There are several cortical regions surrounding the primary visual cortex that are also dedicated to processing visual information. They are referred to as the visual association cortices. Most are located in the occipital lobe, as the entire occipital lobe is dedicated to vision. The two main regions that surround the primary cortex are usually referred to as areas V2 and V3 (the primary visual cortex is area V1), and there are additional “Vs” (V4, V5, V6, etc.). Each “V” processes the entire visual field but adds something additional to what we see, developing more complex visual perceptions by adding color and motion information, for example.

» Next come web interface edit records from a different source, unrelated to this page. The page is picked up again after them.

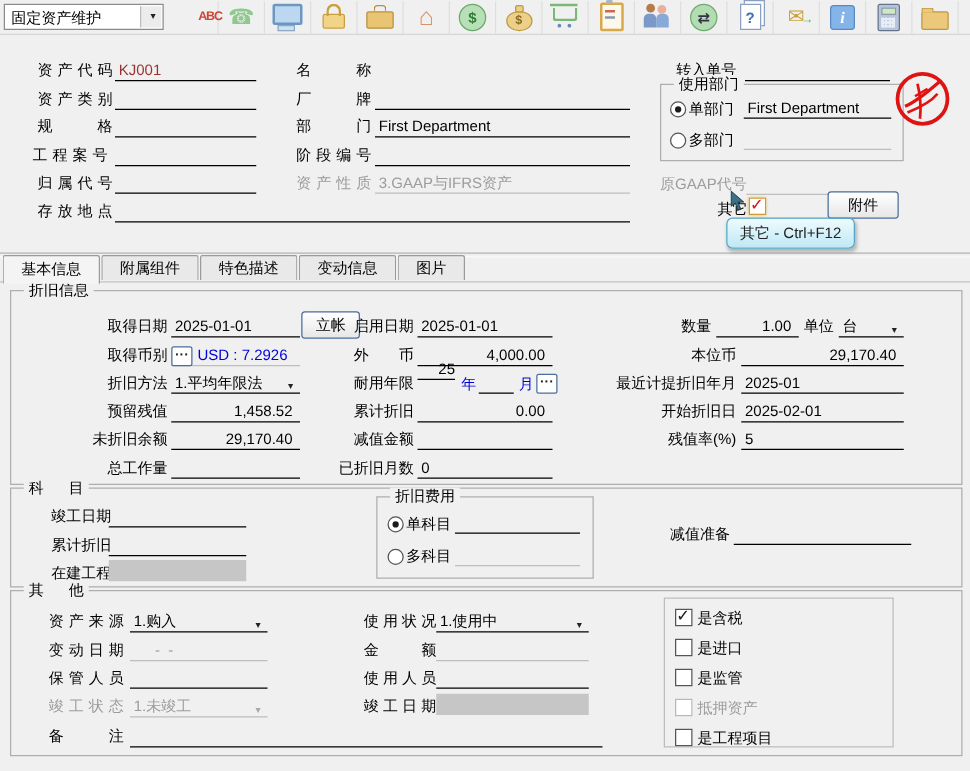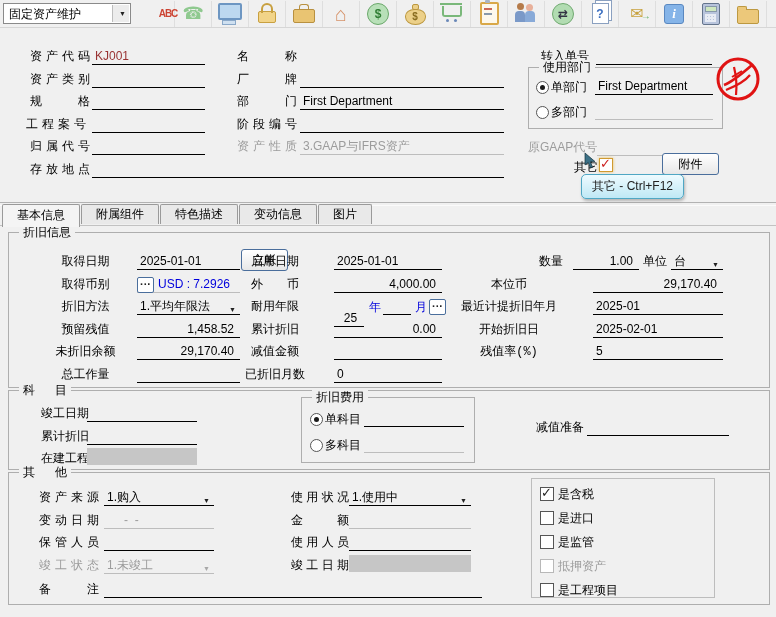--- a/index.html
+++ b/index.html
@@ -6,7 +6,7 @@
   .screen{position:relative;width:776px;height:617px;background:#f0f0f0;
     font-family:"Liberation Sans","DejaVu Sans",sans-serif;font-size:12px;color:#000;overflow:hidden;}
   .abs{position:absolute;white-space:pre;}
-  .lblr{position:absolute;text-align:center;white-space:pre;font-family:Liberation Mono, monospace;}
+  .lblr{position:absolute;text-align:right;white-space:pre;}
   .lblj{position:absolute;text-align:justify;text-align-last:justify;overflow:hidden;height:15px;}
   .dis-t{color:#9c9c9c;}
   .fld{position:absolute;height:17px;line-height:16px;border-bottom:1px solid #000;white-space:pre;padding-left:3px;box-sizing:border-box;}

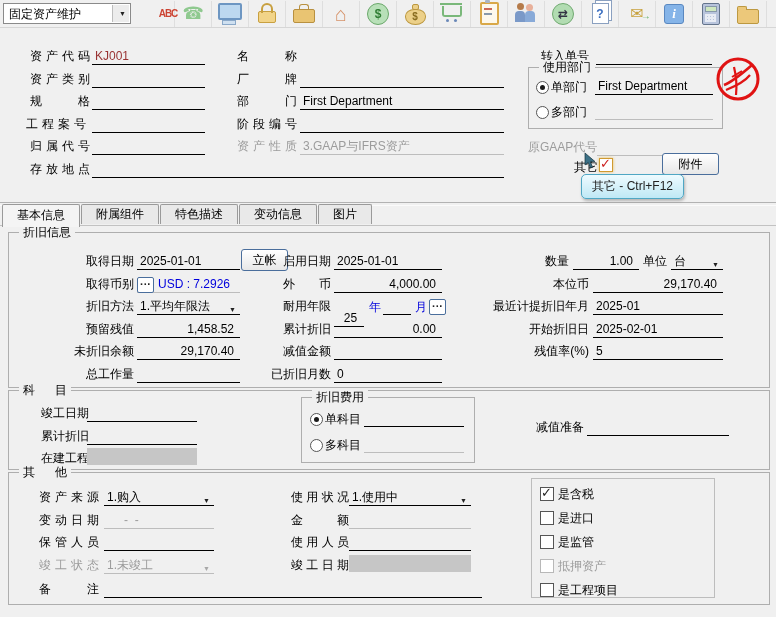--- a/index.html
+++ b/index.html
@@ -241,7 +241,7 @@
     <span class="fld num" style="left:325px;top:43px;width:108px">4,000.00</span>
 
     <span class="lblr" style="left:210px;top:65px;width:112px">耐用年限</span>
-    <span class="fld" style="left:325px;top:77px;width:30px;text-align:center">25</span>
+    <span class="fld" style="left:325px;top:54px;width:30px;text-align:right">25</span>
     <span class="abs blue" style="left:360px;top:66px">年</span>
     <span class="fld" style="left:374px;top:65px;width:28px"></span>
     <span class="abs blue" style="left:406px;top:66px">月</span>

The information processed in the visual association areas is then sent to regions of the temporal and parietal lobes. Visual processing has two separate streams of processing: one into the temporal lobe and one into the parietal lobe. These are the ventral and dorsal streams, respectively. The ventral stream identifies visual stimuli and their significance and is sometimes referred to as the “what” stream. Because the ventral stream uses temporal lobe structures, it begins to interact with the non-visual cortex and may be important in integrating visual stimuli with memories. The dorsal stream locates objects in space and helps in guiding movements of the body in response to visual inputs. The dorsal stream is sometimes referred to as the “where” stream, as it involves parietal lobe structures involved in visuospatial processing, helping us understand where the source of visual stimuli (what we are seeing) is located in space.